# TASK:
Go over the data and copy out each line with "если" in it.

*** Opening TASK DATA ***

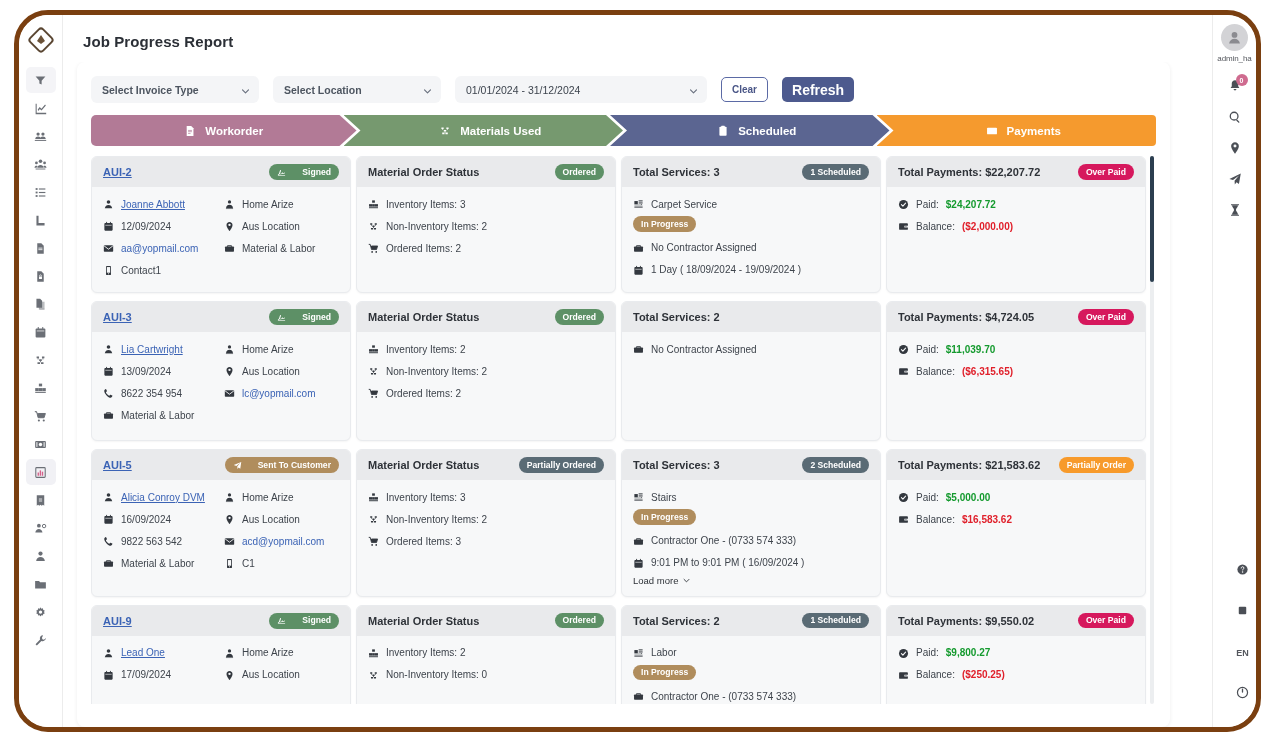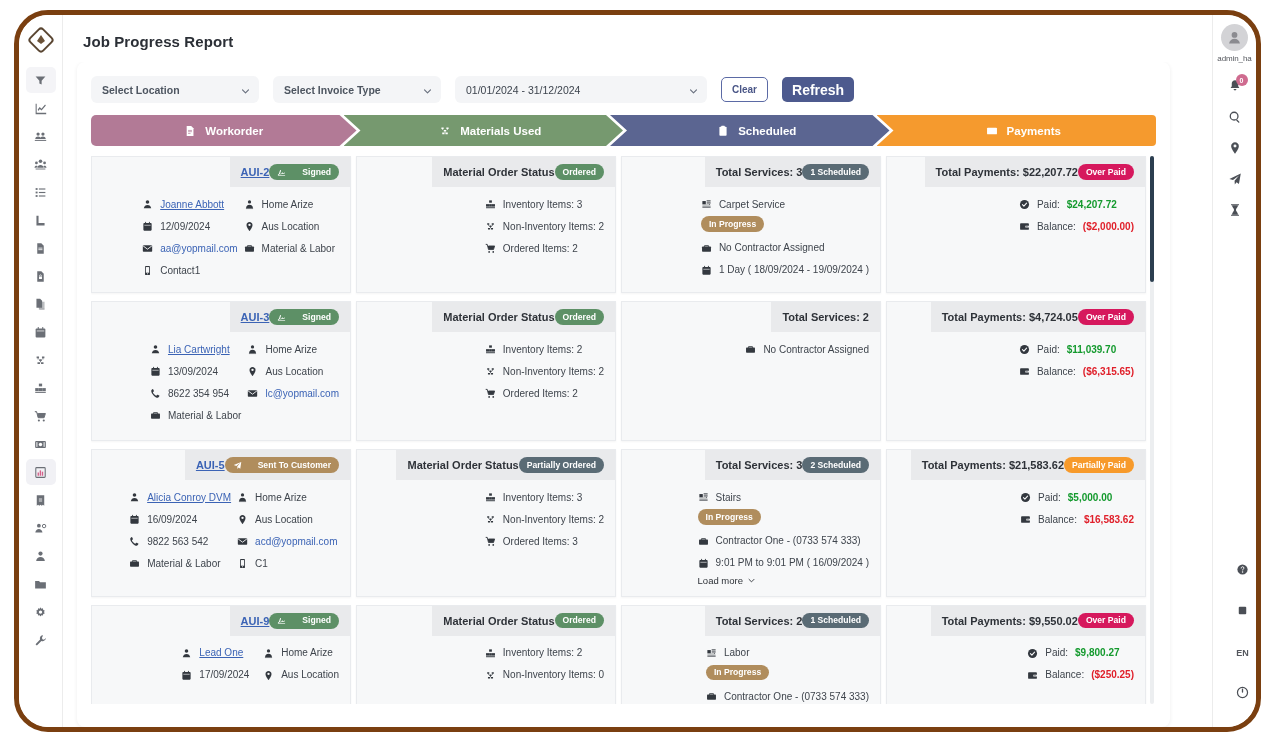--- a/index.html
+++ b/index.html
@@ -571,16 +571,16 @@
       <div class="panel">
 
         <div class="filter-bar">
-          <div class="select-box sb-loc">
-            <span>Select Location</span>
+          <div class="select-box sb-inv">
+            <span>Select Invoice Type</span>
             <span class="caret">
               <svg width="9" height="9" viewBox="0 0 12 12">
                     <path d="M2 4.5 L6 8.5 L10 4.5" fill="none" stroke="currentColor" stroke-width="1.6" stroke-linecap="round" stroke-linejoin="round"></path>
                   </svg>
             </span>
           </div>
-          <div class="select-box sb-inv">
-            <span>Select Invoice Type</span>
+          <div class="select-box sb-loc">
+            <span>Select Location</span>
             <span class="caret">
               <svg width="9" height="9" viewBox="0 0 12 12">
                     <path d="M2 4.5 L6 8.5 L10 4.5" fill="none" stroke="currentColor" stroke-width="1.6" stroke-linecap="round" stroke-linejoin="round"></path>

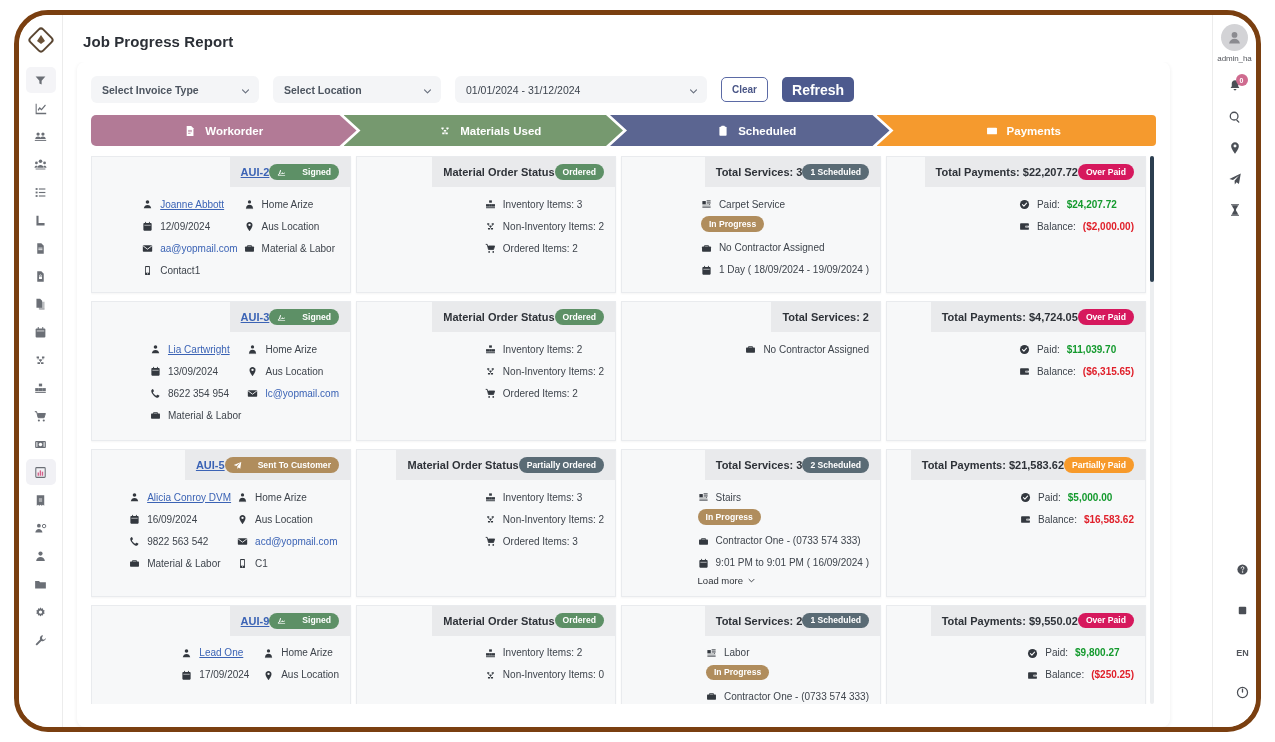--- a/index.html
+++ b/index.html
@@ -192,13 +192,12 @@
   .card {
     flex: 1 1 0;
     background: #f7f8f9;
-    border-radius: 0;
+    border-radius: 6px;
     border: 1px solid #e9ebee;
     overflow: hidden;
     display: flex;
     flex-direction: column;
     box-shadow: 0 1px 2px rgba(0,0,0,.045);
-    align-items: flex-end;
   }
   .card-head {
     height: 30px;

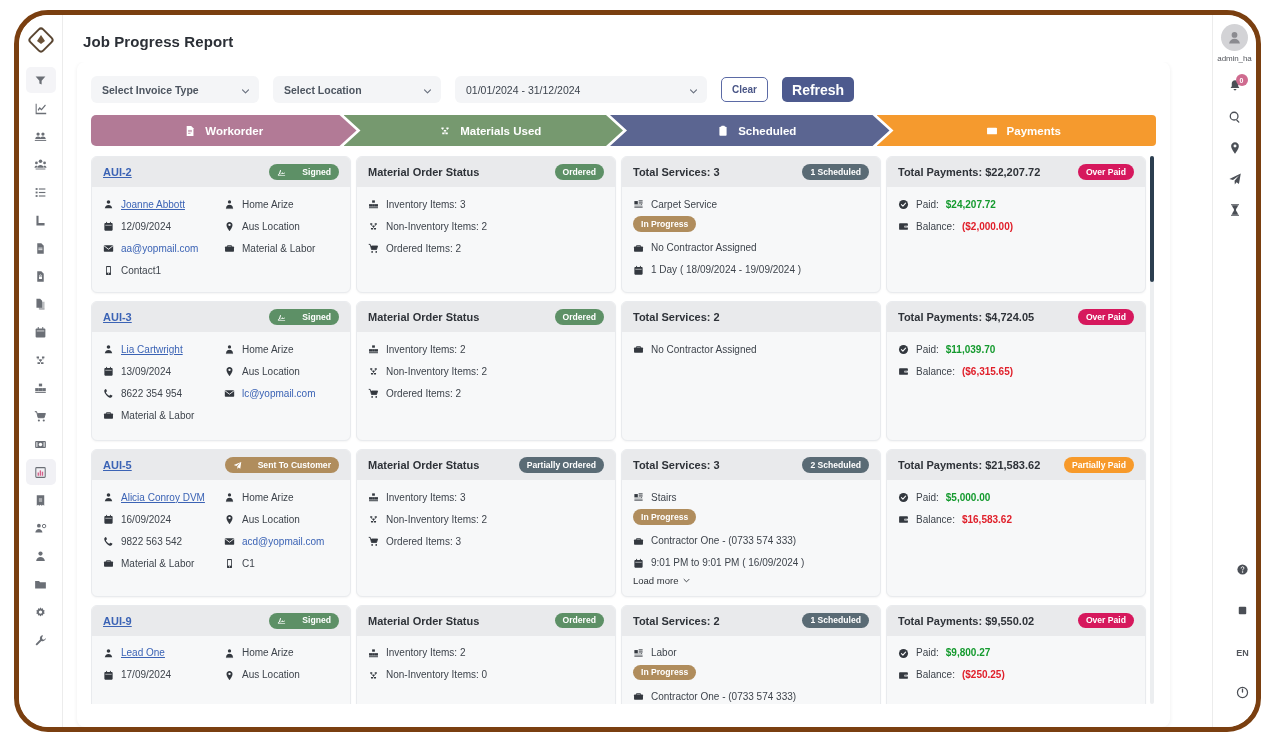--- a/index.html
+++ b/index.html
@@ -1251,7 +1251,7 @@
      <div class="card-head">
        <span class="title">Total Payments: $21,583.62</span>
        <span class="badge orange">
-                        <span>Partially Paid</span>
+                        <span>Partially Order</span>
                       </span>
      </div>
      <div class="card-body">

*** Closing TASK DATA ***
*** Opening TASK DATA ***

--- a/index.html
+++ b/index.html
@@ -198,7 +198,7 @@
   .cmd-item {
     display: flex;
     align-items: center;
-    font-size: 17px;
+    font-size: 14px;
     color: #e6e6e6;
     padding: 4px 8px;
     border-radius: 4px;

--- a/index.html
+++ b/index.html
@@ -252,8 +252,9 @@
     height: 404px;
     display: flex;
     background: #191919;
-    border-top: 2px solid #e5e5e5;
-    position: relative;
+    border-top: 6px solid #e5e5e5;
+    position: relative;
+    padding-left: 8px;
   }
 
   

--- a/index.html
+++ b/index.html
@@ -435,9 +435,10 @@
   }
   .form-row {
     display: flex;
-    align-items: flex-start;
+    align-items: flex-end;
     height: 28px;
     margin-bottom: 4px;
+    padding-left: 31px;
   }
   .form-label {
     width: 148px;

*** Closing TASK DATA ***
*** Opening TASK DATA ***

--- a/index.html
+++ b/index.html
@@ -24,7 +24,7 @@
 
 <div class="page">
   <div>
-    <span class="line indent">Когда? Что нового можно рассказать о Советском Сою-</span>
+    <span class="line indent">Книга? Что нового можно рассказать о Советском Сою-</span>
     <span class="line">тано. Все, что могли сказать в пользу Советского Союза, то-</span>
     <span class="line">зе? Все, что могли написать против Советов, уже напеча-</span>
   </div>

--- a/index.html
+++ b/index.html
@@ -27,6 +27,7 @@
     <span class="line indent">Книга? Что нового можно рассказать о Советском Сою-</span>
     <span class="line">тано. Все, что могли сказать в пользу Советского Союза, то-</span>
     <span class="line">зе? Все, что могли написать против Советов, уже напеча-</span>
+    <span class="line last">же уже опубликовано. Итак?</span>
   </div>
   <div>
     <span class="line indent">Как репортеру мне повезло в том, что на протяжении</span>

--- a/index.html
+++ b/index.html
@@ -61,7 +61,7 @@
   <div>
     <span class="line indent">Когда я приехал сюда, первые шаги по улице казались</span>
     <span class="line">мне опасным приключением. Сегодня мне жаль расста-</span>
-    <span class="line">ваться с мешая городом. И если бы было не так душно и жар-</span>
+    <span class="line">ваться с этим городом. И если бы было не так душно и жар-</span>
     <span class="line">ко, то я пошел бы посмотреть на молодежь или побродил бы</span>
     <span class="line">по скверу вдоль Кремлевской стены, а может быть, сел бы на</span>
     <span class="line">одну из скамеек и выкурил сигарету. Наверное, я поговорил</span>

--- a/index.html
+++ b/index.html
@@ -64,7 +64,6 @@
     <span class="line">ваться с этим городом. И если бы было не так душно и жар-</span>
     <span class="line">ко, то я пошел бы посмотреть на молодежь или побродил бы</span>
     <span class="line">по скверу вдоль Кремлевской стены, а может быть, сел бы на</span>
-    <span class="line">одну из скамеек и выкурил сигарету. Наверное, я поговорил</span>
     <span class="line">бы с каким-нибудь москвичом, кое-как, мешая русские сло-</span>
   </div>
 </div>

*** Closing TASK DATA ***

# WRITTEN RESPONSE:
-    <span class="line">ваться с мешая городом. И если бы было не так душно и жар-</span>
+    <span class="line">ваться с этим городом. И если бы было не так душно и жар-</span>
     <span class="line">ваться с этим городом. И если бы было не так душно и жар-</span>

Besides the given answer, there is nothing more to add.